On the whole, acute inflammation, which is preponderant in RRMS, is considered highly dependent on the entrance in the CNS of pathogenic autoreactive cells from the periphery and might lead over time to formation of persistent meningeal tertiary lymphoid structures [129]. In accordance with this hypothesis, it has been observed that therapies targeting infiltration of autoreactive cells in the CNS, such as natalizumab, an anti-very late antigen 4 (VLA4) monoclonal antibody, are far more effective in RRMS [130,131], while they might induce devastating disease rebounds after a prolonged discontinuation [132].

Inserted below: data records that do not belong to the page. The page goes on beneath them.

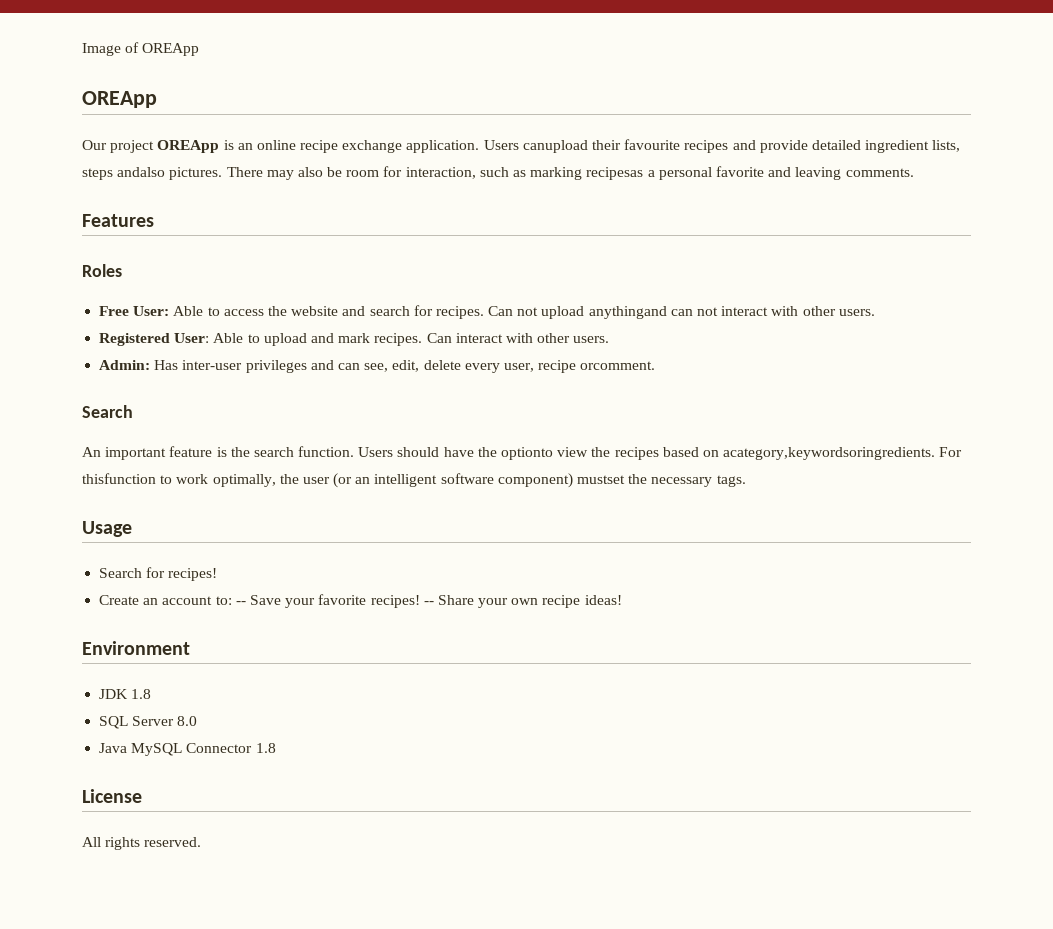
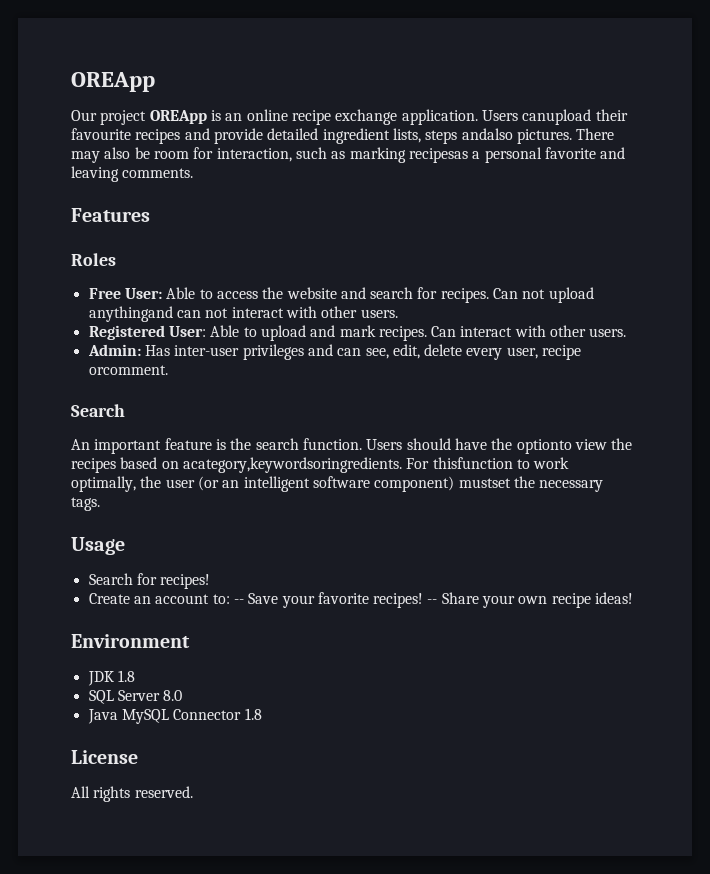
- Image of OREApp

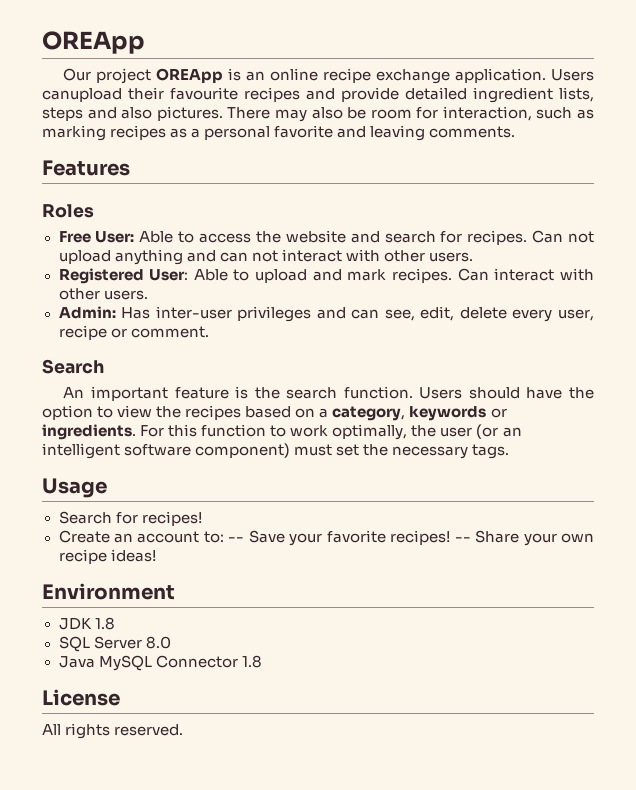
- Users canupload their favourite recipes and provide detailed ingredient lists, steps andalso pictures.
+ Users canupload their favourite recipes and provide detailed ingredient lists, steps and also pictures.
- There may also be room for interaction, such as marking recipesas a personal favorite and leaving comments.
+ There may also be room for interaction, such as marking recipes as a personal favorite and leaving comments.
- Can not upload anythingand can not interact with other users.
+ Can not upload anything and can not interact with other users.
- Admin: Has inter-user privileges and can see, edit, delete every user, recipe orcomment.
+ Admin: Has inter-user privileges and can see, edit, delete every user, recipe or comment.
- Users should have the optionto view the recipes based on acategory,keywordsoringredients. For thisfunction to work optimally, the user (or an intelligent software component) mustset the necessary tags.
+ Users should have the option to view the recipes based on a category, keywords or ingredients. For this function to work optimally, the user (or an intelligent software component) must set the necessary tags.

In addition, another recently discovered layer of regulation of inflammatory activity is represented by endogenous transposable elements, such as human endogenous retroviruses, whose activation has been linked to both disease relapses and progression [21,23]. Recently, temelimab, a monoclonal antibody directed against the HERV-W envelope protein, has shown discrete tolerability in small MS cohorts and promising effects on radiological markers [133].

Despite the abundance of data highlighting the predominance of mechanisms pertaining to the innate and adaptive immune system in sustaining acute attacks, several signaling pathways pertaining to astrocytic, oligodendrocytic and microglial elements appear of primary importance in poising disease activity and determining neuron survival from the earliest phases [134].